First, set up a list of mole fractions running from 0 to 1 every 0.01. You will in the next few steps be finding the boiling point for these mole fractions each for the vapor mole fraction and the solution mole fraction.

In part (ii) you found an expression for the total vapor pressure at a particular temperature and solution phase mole fraction. You want to know at what temperature this vapor pressure equals the operating

temperature of the Einstein refrigerator. Unfortunately, Solve and NSolve don’t work. But FindRoot does. FindRootexpression, {var, var0} finds a value for variable “var” where “expression” equals zero, and it starts its search at var = var0. So you can solve an equation using FindRoot by simply taking the left-hand side of the equation minus the right-hand side, and using FindRoot. Use this approach to find the temperatures at which the total pressure equals the vapor pressure using the expression from part (ii) for all of the mole fractions you set up as a list in the previous step. This becomes the first line in your phase diagram.

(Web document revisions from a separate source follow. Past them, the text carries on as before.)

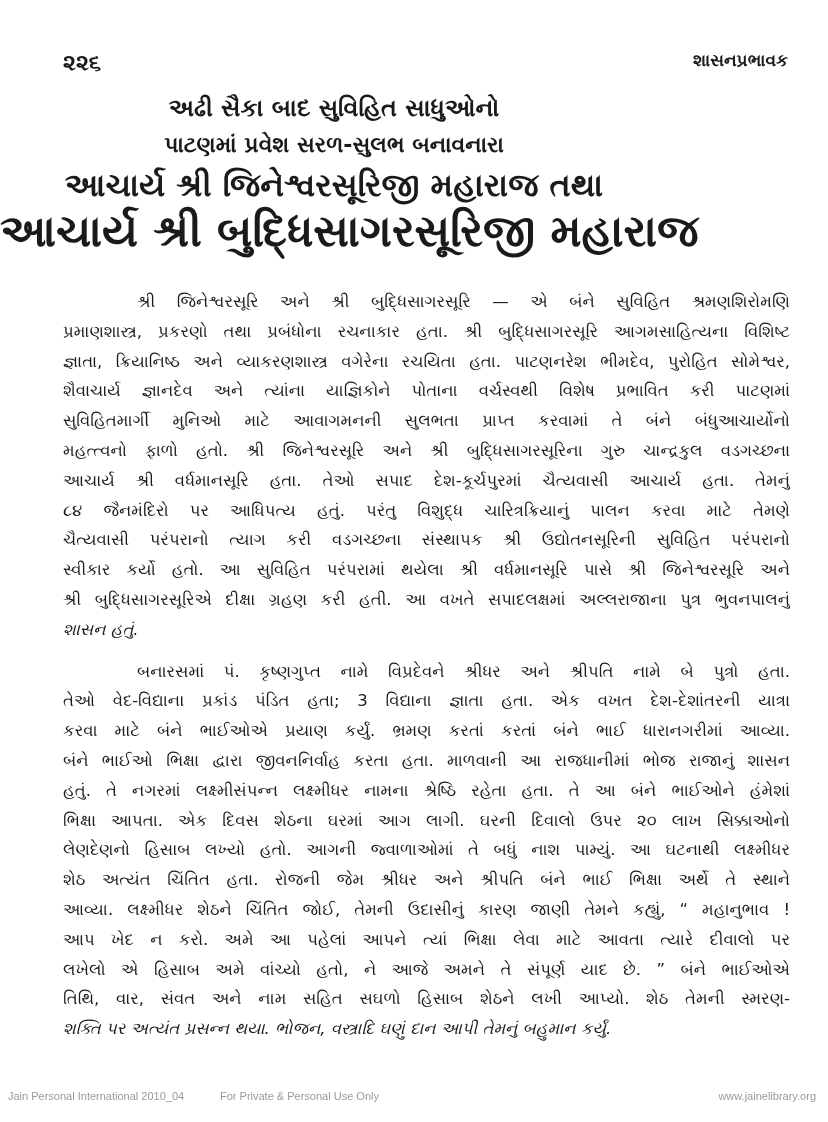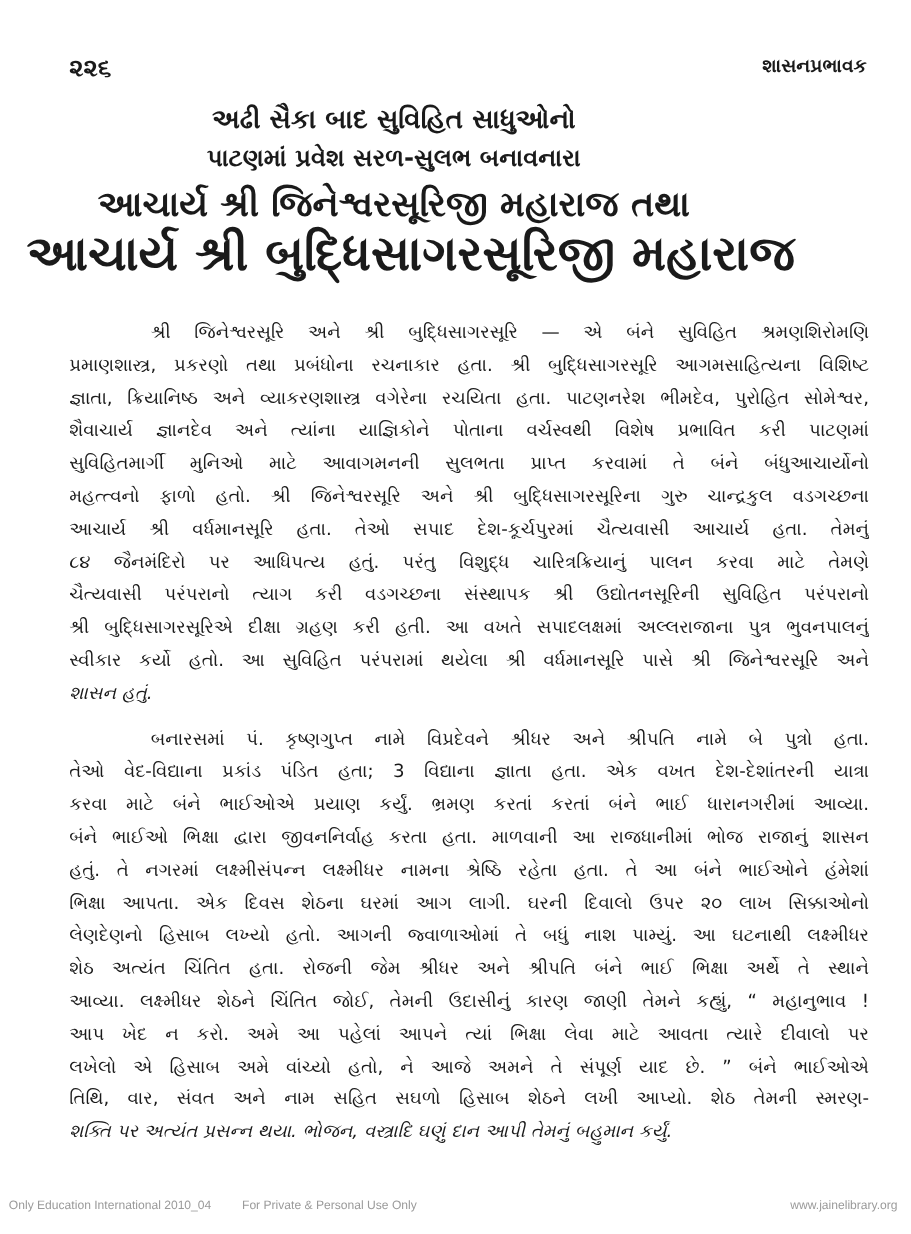"અઢી સૈકા બાદ સુવિહિત સાધુઓનો" .title-block { margin-left: 24px -> none }
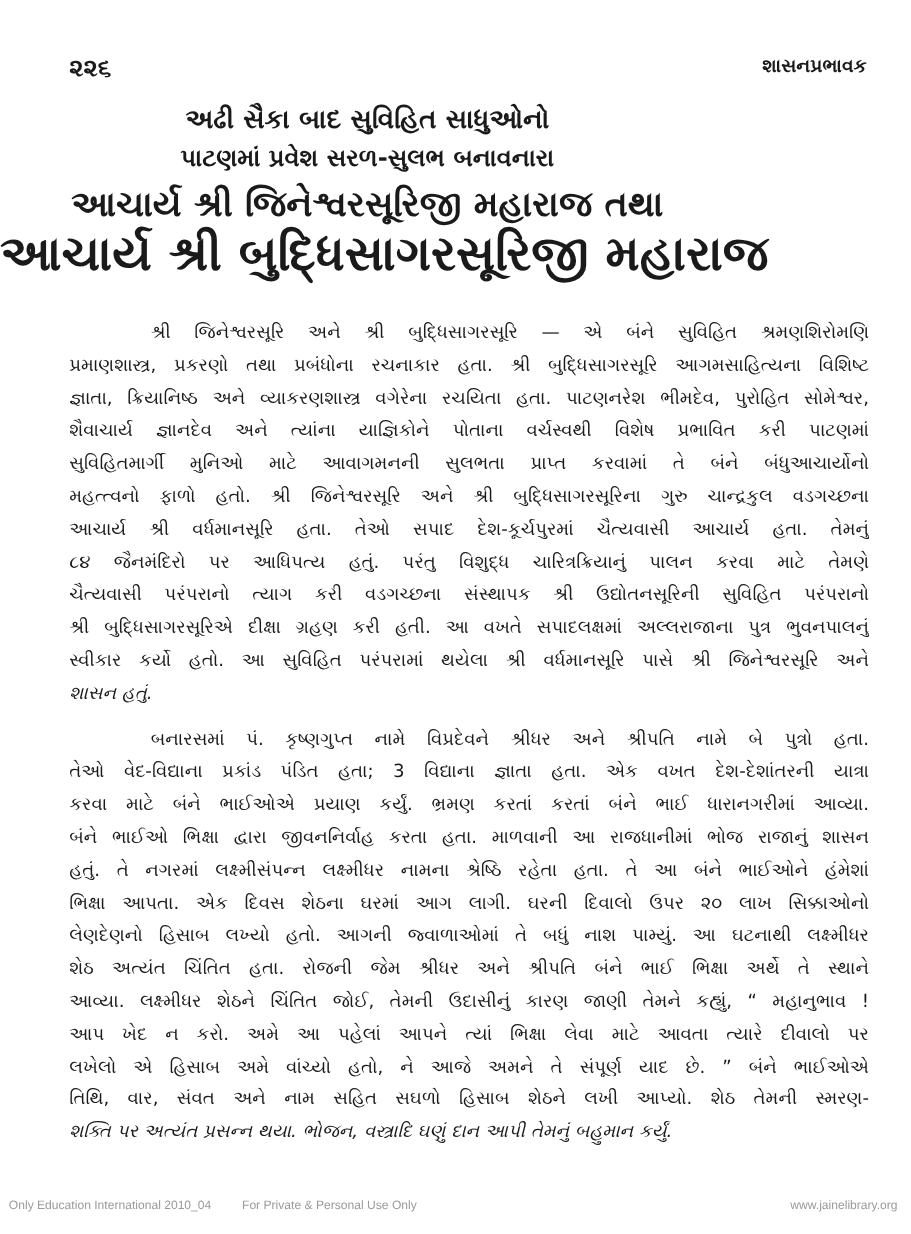"શ્રી બુદ્ધિસાગરસૂરિએ દીક્ષા ગ્રહણ કરી" span.line { order: before "સ્વીકાર કર્યો હતો. આ સુવિહિત" -> after "સ્વીકાર કર્યો હતો. આ સુવિહિત" }
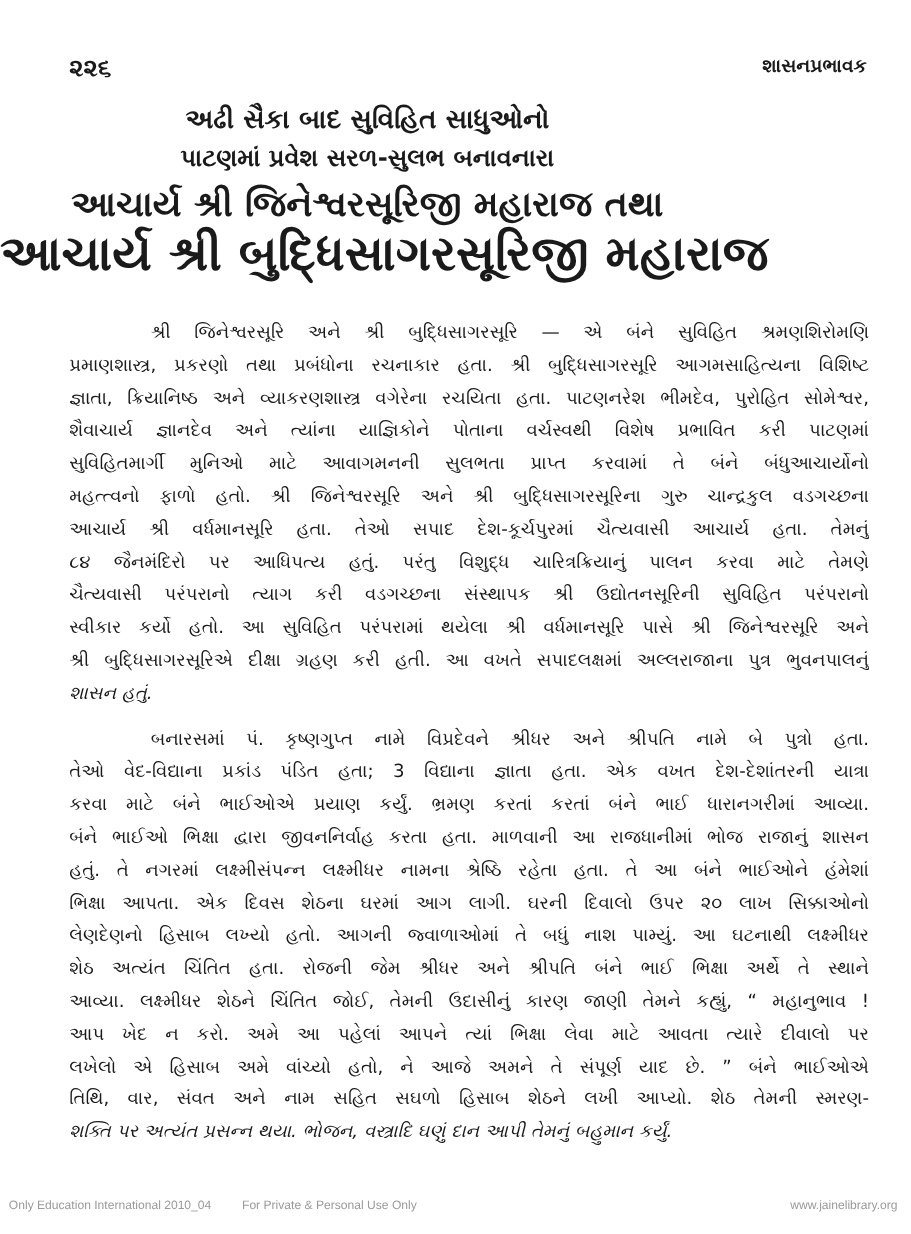"Only Education International 2010_04" span.f-left { text: Only Education -> Jain Personal }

Just like the last step, find the temperatures that have vapor pressures that equal the operating pressure of the Einstein refrigerator, using the expression you found in part (iii) when using the vapor-phase mole fraction as the x-axis. This becomes the second line in your phase diagram.

You now should have some densely-spaced data points for two curves for your phase diagram. Plot them on the same plot using ListLinePlot.

b) Interpretation

i) The graphs you generated in part (a) (i) through the part (a) (iii) should beat you over the head with one significant take-home message. What is it?

ii) The final graph you generated in part (a) should look similar to the first graph for reference above. Identify any noteworthy differences between these two graphs and discuss how those differences result from the ideal solution approximation. Be specific.

Question 4: Some strange hypotheticals

a) Semi-permeable membrane

An enterprising engineer wants to improve the efficiency of the water/ammonia separation in the generator by covering the inlet to the bubble pump with a semi-permeable membrane that allows water to pass but blocks the passage of ammonia (assume such a membrane exists). How would such a change modify the operation of the refrigerator? Be quantitative in your answer, but assume ideal solution behavior where appropriate.

b) Oops!

In constructing an Einstein refrigerator, a careless graduate student used tap water instead of deionized water. Qualitatively predict the effects of the ionic contaminants on each relevant physical process in the system, and draw a conclusion about the effect this would have on the overall functioning of the refrigerator.